--- Exercise inputs Enclosed Below ---
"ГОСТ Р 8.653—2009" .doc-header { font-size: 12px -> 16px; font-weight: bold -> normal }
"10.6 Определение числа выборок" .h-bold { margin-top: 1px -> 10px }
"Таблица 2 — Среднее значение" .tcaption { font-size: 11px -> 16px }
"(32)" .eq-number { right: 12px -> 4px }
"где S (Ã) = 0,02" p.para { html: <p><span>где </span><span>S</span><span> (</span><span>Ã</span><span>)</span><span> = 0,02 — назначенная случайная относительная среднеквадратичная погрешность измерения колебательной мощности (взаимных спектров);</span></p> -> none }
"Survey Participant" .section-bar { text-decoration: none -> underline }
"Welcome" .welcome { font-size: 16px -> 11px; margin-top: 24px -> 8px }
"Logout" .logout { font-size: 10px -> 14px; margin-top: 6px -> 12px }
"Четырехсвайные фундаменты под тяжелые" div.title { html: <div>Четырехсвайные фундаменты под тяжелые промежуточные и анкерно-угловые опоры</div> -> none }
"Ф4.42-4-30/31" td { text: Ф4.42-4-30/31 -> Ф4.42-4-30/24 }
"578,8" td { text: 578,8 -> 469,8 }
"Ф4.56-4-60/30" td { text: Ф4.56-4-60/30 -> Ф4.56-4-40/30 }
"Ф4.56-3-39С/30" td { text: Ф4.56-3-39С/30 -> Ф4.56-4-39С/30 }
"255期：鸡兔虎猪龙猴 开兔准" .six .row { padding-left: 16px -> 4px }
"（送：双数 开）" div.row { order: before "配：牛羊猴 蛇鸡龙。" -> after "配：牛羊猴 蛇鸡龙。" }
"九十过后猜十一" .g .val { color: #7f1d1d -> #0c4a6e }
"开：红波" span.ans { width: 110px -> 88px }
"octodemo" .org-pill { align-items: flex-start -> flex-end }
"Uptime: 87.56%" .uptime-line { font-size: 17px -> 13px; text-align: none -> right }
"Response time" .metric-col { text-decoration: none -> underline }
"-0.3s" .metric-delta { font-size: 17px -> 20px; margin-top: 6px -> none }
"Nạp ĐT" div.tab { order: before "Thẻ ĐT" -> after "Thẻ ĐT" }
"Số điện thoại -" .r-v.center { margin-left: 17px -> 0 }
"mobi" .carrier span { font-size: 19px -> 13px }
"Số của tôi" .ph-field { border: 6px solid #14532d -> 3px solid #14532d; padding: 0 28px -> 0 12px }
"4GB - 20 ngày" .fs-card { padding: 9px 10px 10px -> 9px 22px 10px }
--- End of Enclosed Exercise inputs ---
Task objective:
From the line that has "17px -> 20px;" through the line that has "border: 6px solid", copy every line exactly as it appears above, and leave out all others.

Output:
"-0.3s" .metric-delta { font-size: 17px -> 20px; margin-top: 6px -> none }
"Nạp ĐT" div.tab { order: before "Thẻ ĐT" -> after "Thẻ ĐT" }
"Số điện thoại -" .r-v.center { margin-left: 17px -> 0 }
"mobi" .carrier span { font-size: 19px -> 13px }
"Số của tôi" .ph-field { border: 6px solid #14532d -> 3px solid #14532d; padding: 0 28px -> 0 12px }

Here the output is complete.